それから、僕はお婆さんと他愛無い話を続けた。この季節の旬の食材や、野菜の直売所の存在、お孫さんの話やこの街の歴史など。殆ど僕は相槌を打つだけだったけれど、楽しそうに喋るお婆さんの姿は愛嬌があって。少しの間だけ寒さを忘れて、僕はその話に聞き入っていた。
曇りガラスが車のヘッドライトに照らせられて光った。扉を開けてバス停の外に出ると吹雪はいつの間にか止んでいた。雲の切れ間から顔を出した夕暮れが辺りを照らし、降り積もった雪に反射して眩しく輝いている。バスが停車して重厚感のあるバシュッという音を鳴らした。待ちわびていたはずなのに、何故か乗るのが躊躇われた。でも、僕達はバスに乗った。各々の帰路に就くために。車内は暖房が効いていて暖かく、それなりに混んでいたが幾つかの座席は空いていたので僕達はバラバラの席に座る事が出来た。僕は右後方の窓側の席に、お婆さんは左前方の優先座席に座った。幾つかの停車駅を通る度に乗客が増え、お婆さんの姿は見えなくなった。僕の下車駅が近づき、人影がまばらになる頃に再び優先座席を見るとお婆さんはもう居なくなっていた。

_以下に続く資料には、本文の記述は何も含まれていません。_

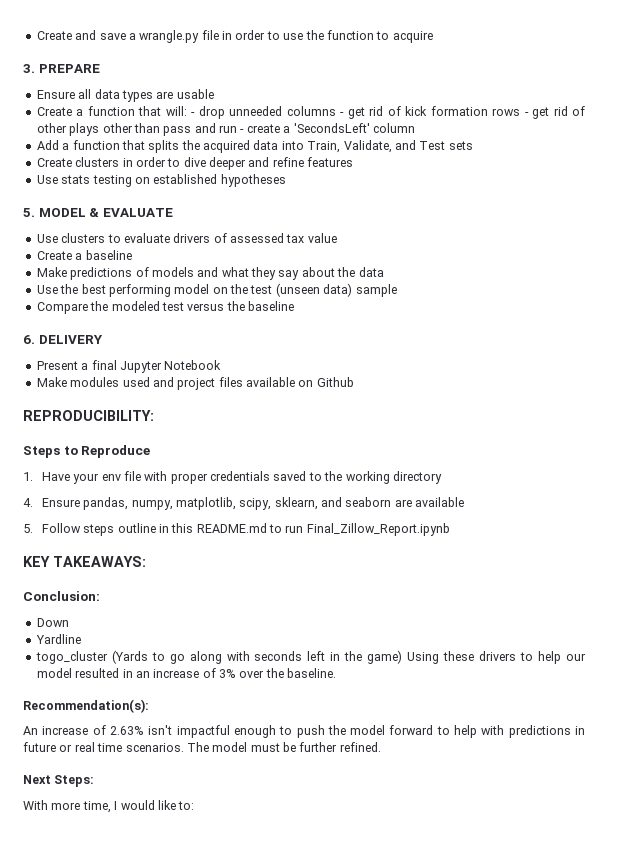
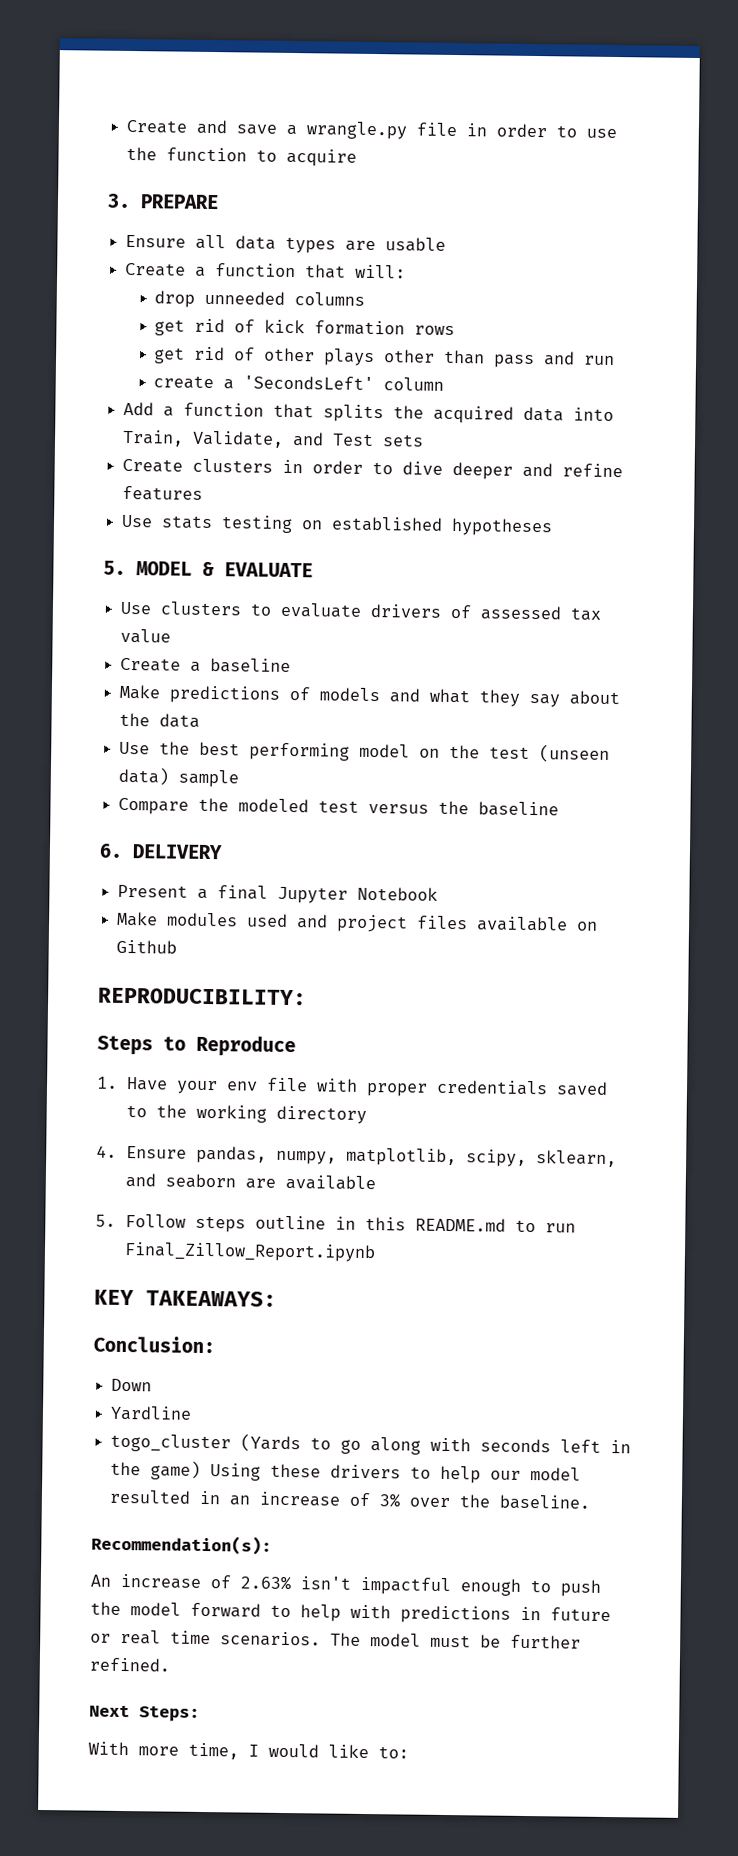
[191,112,196,116] - -> (407, 271) //
[340,112,345,116] - -> (366, 299) //
[524,112,529,116] - -> (456, 330) //
[240,129,245,133] - -> (616, 360) //

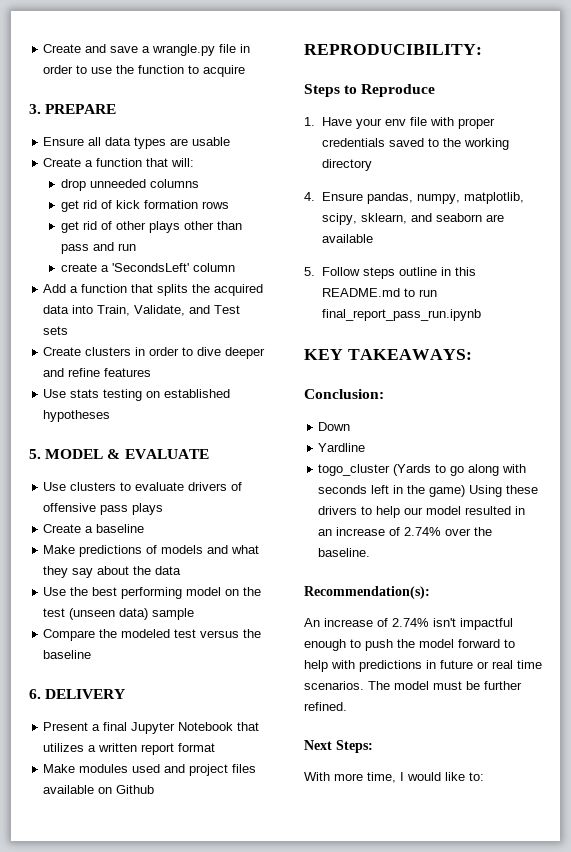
[480,605,602,621] [120,628,172,644] assessed tax value -> [43,503,164,515] offensive pass plays
(439, 893) none -> [237,722,260,731] [43,743,216,755] that utilizes a written report format
[124,1242,377,1263] Final_Zillow_Report.ipynb -> [321,309,481,321] final_report_pass_run.ipynb
[379,1493,401,1508] 3% -> [404,527,442,536] 2.74%
[240,1575,291,1591] 2.63% -> [392,618,429,627] 2.74%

アパートに帰ると、僕はご飯を炊いて、ホウレン草の味噌汁を作り、鮭の切り身を焼いて出来る限りのバランスの良い夕食をつくった。食べる前に、知らない人から食べ物を貰っても食べちゃ駄目と、昔何処かで習った教訓を思い出す。少し考えてから、「これで死んだら、もうどうしようもないな」と呟きながら口に運んだ。
でもそれは、ただ単純に美味かった。